:: Directions ::
Among the lines of the material, copy those that hold the string "concept".

:: Dataset excerpts ::
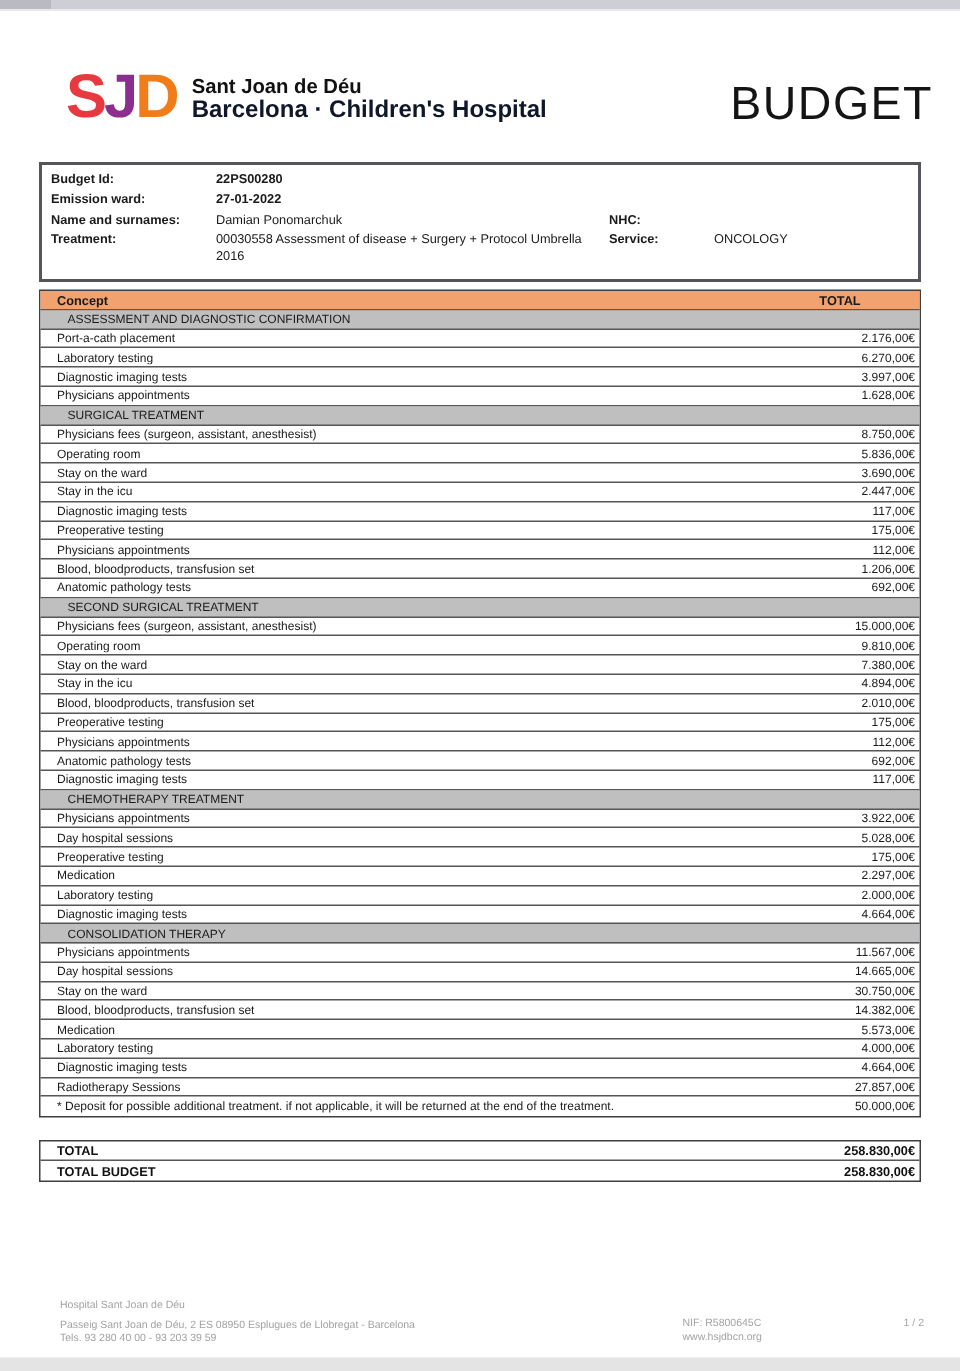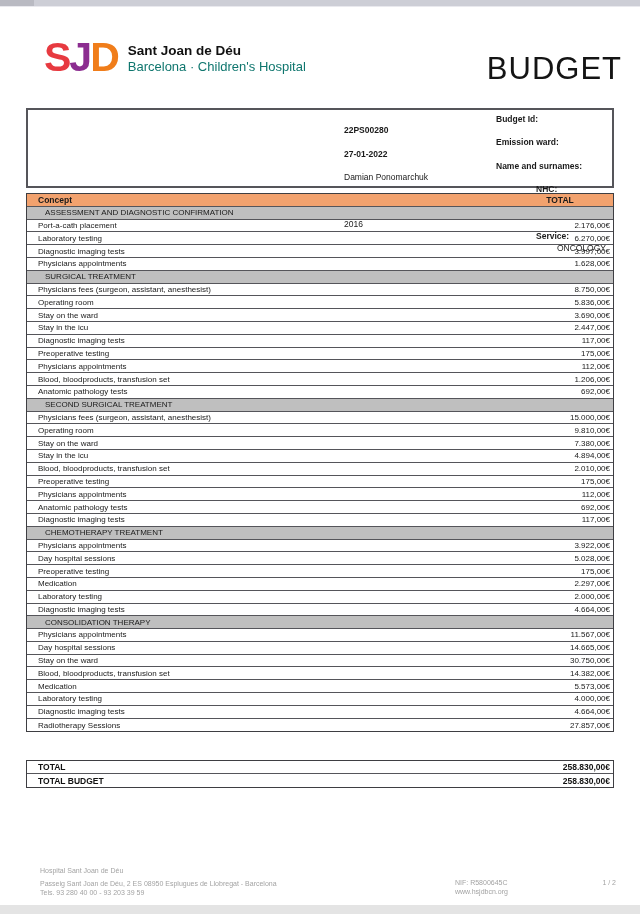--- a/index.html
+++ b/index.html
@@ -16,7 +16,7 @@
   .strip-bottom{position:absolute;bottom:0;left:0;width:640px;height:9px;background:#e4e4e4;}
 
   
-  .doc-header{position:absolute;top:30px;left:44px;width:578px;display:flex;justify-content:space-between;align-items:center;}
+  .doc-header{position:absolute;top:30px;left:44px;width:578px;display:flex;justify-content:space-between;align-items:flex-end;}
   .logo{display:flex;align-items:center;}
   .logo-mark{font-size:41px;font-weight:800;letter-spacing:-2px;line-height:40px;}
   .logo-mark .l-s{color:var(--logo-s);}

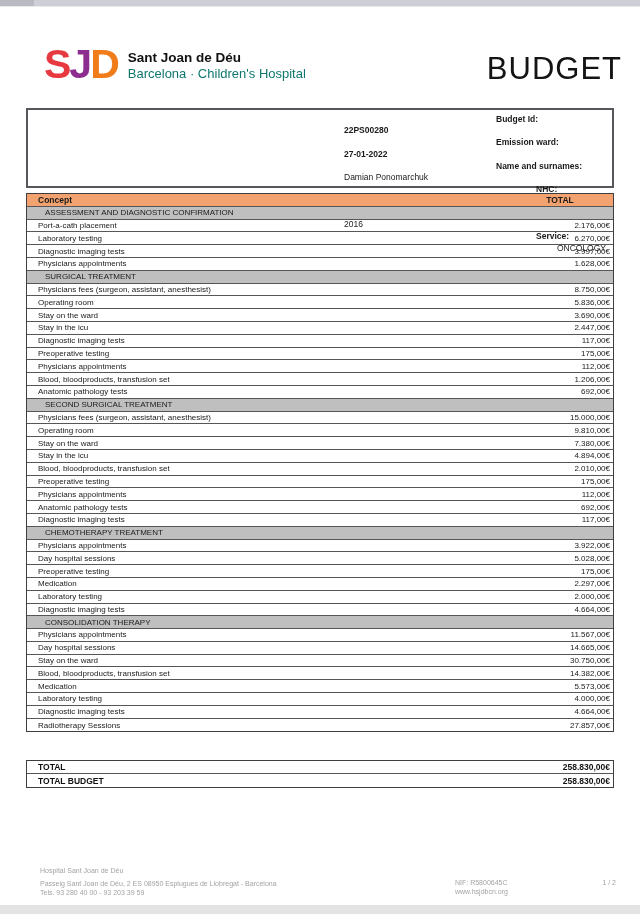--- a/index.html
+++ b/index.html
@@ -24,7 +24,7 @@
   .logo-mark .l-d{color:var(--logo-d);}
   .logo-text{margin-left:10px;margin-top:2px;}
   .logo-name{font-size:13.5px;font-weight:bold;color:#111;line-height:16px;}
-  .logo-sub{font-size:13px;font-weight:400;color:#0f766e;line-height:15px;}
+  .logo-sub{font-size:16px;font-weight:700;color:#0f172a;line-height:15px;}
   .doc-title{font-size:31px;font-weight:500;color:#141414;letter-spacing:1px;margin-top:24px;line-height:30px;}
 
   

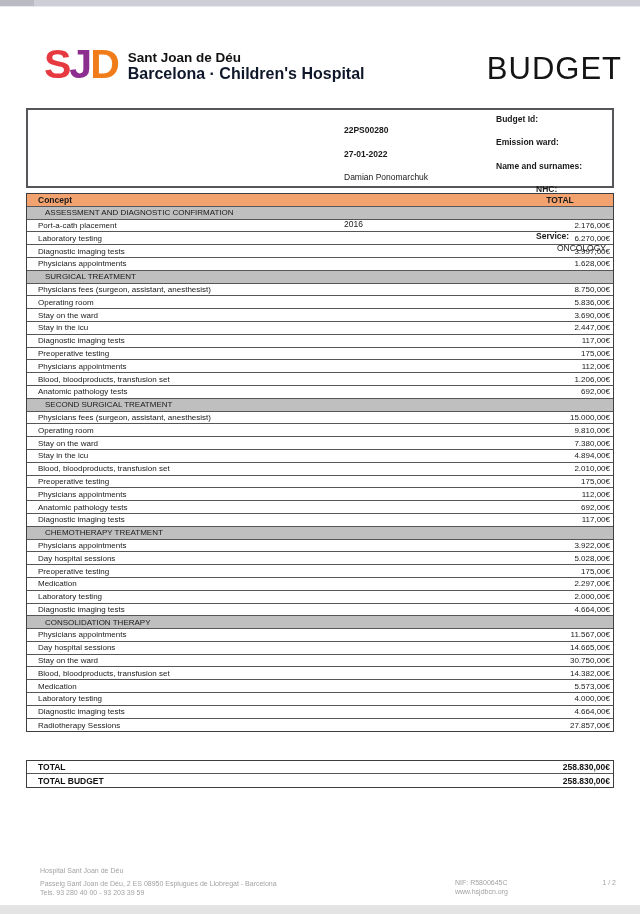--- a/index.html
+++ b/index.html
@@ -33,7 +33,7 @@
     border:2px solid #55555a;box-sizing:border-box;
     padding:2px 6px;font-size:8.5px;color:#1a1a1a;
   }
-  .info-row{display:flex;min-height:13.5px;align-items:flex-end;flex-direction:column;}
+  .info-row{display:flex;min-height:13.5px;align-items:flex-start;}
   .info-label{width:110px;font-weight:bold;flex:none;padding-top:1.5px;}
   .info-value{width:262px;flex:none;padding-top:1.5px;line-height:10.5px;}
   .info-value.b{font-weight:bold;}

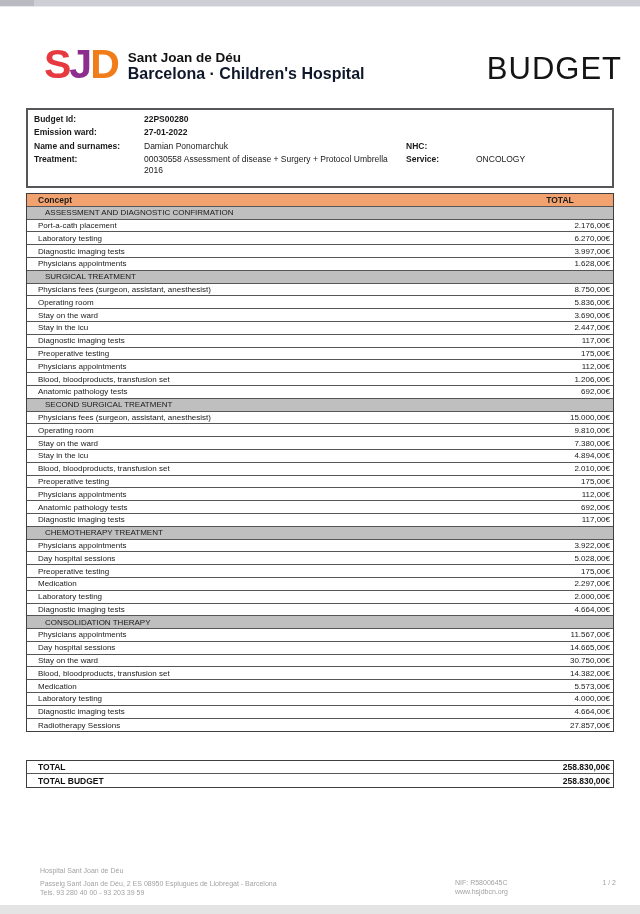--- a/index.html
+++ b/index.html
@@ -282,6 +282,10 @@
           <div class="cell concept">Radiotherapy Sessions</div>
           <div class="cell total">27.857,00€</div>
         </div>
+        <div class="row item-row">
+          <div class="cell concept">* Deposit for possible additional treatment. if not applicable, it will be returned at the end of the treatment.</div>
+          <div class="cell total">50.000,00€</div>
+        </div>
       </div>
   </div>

:: Result of the exercise ::
           <div class="cell concept">Radiotherapy Sessions</div>
+          <div class="cell concept">* Deposit for possible additional treatment. if not applicable, it will be returned at the end of the treatment.</div>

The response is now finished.